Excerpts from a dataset

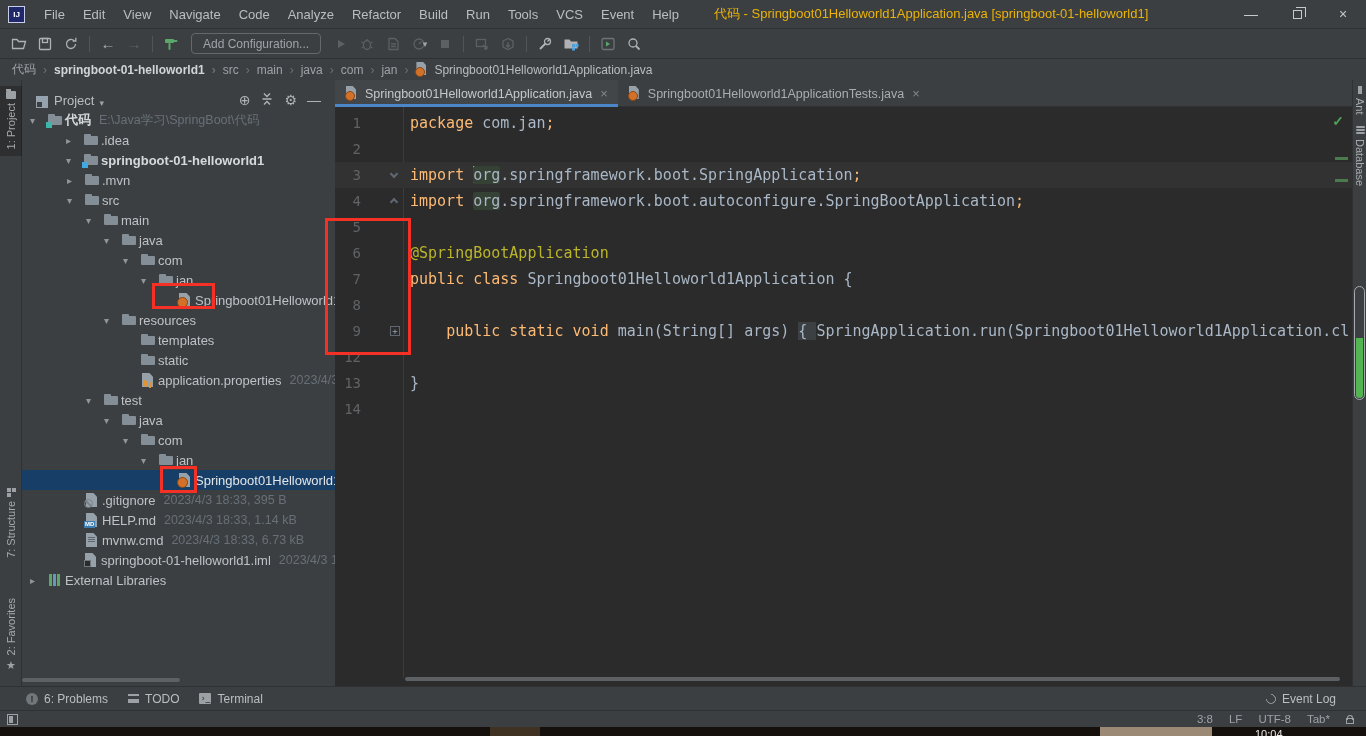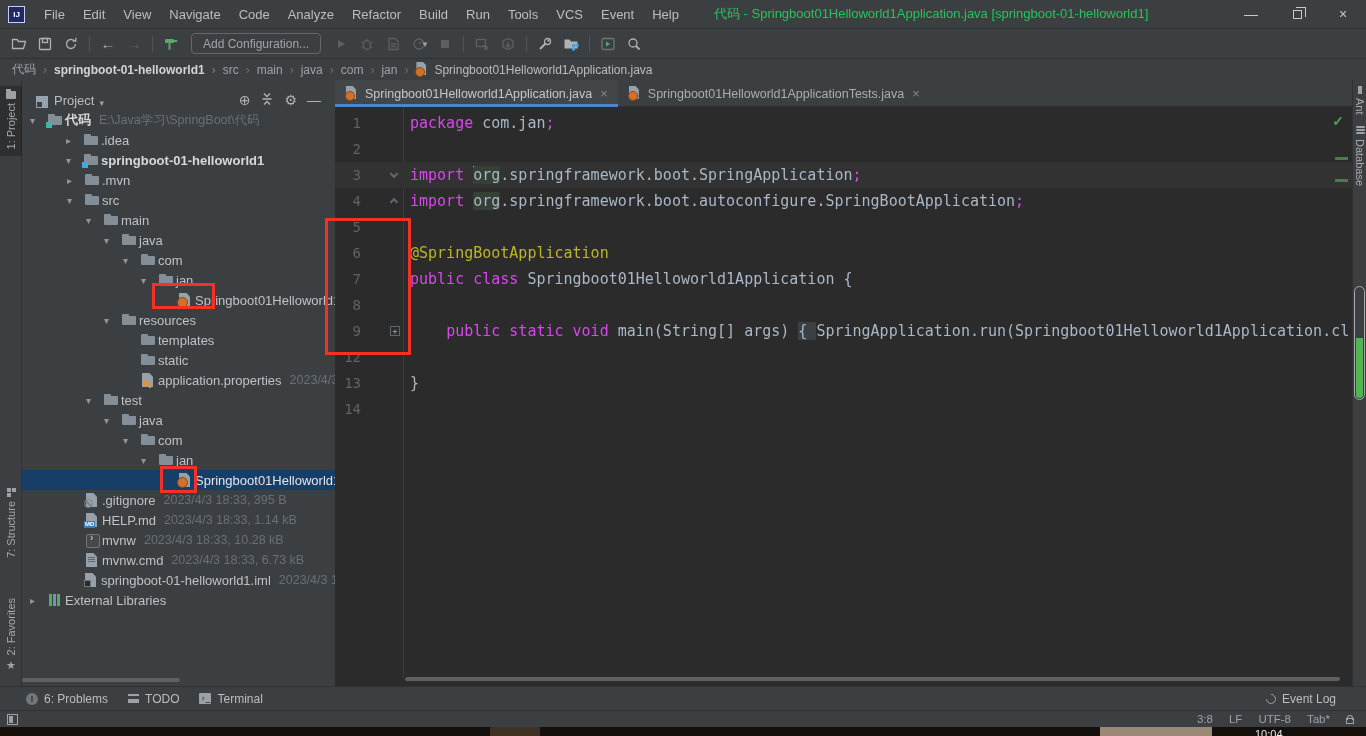--- a/index.html
+++ b/index.html
@@ -13,7 +13,7 @@
   .logo { width:17px; height:17px; margin:0 10px 0 8px; background:#20276B; border:1px solid #C8CDEA;
     color:#fff; font-size:8px; font-weight:bold; display:flex; align-items:center; justify-content:center; flex:none;}
   .menu-item { padding:0 9px; height:28px; display:flex; align-items:center; cursor:default; }
-  .win-title { margin-left:26px; color:#22c55e; white-space:nowrap; }
+  .win-title { margin-left:26px; color:#eab308; white-space:nowrap; }
   .win-controls { margin-left:auto; display:flex; height:28px; }
   .win-btn { width:46px; height:28px; display:flex; align-items:center; justify-content:center; color:#C7CACC; font-size:14px; }
   .restore-glyph { width:9px; height:9px; border:1px solid #C7CACC; position:relative; }

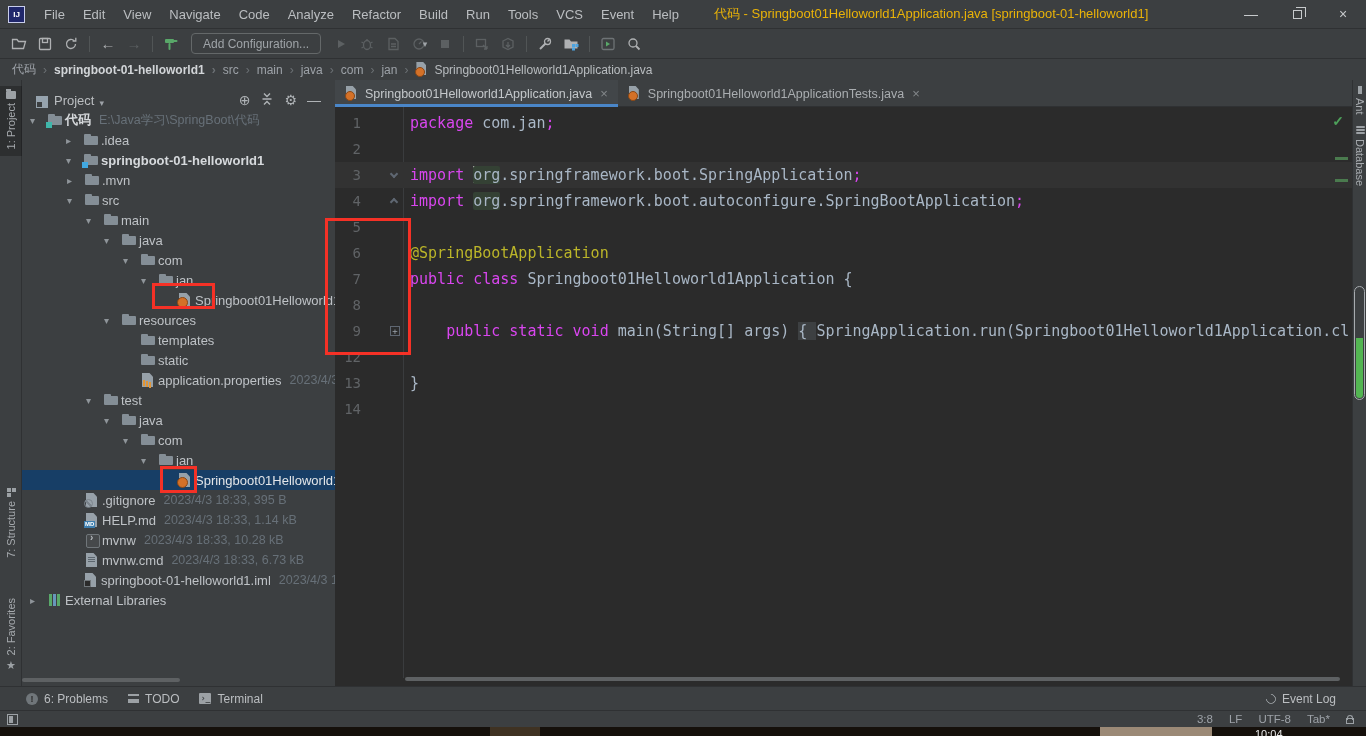--- a/index.html
+++ b/index.html
@@ -144,7 +144,7 @@
   .ln { width:26px; flex:none; text-align:right; color:#606366; font-size:14px; }
   .gf { width:42px; flex:none; position:relative; }
   .ct { padding-left:7px; font-size:15px; color:#A9B7C6; }
-  .tk-k { color:#d946ef; }
+  .tk-k { color:#fdba74; }
   .tk-a { color:#BBB529; }
   .tk-h { background:#344134; border-radius:2px; }
   .tk-f { background:#3D4042; }

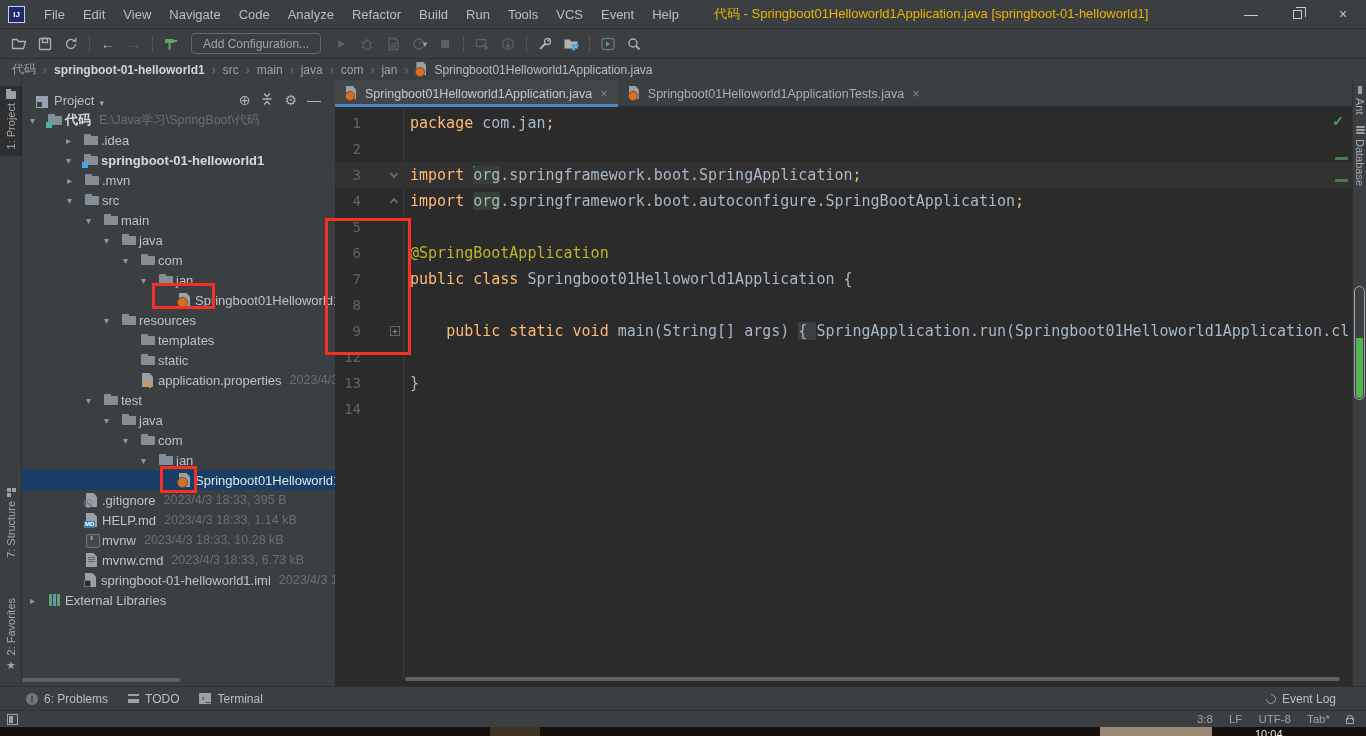--- a/index.html
+++ b/index.html
@@ -493,12 +493,6 @@
         </div>
       <div class="trow lv2">
           <span class="chev"></span>
-          <span class="fi sh"></span>
-          <span class="tl">mvnw</span>
-          <span class="tm">2023/4/3 18:33, 10.28 kB</span>
-        </div>
-      <div class="trow lv2">
-          <span class="chev"></span>
           <span class="fi page cmd"></span>
           <span class="tl">mvnw.cmd</span>
           <span class="tm">2023/4/3 18:33, 6.73 kB</span>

_What to do_. From the line containing "-493,12 +493,6 @@" through the last line of the records above, reproduce every line exactly.

_Solution to the exercise_.
@@ -493,12 +493,6 @@
         </div>
       <div class="trow lv2">
           <span class="chev"></span>
-          <span class="fi sh"></span>
-          <span class="tl">mvnw</span>
-          <span class="tm">2023/4/3 18:33, 10.28 kB</span>
-        </div>
-      <div class="trow lv2">
-          <span class="chev"></span>
           <span class="fi page cmd"></span>
           <span class="tl">mvnw.cmd</span>
           <span class="tm">2023/4/3 18:33, 6.73 kB</span>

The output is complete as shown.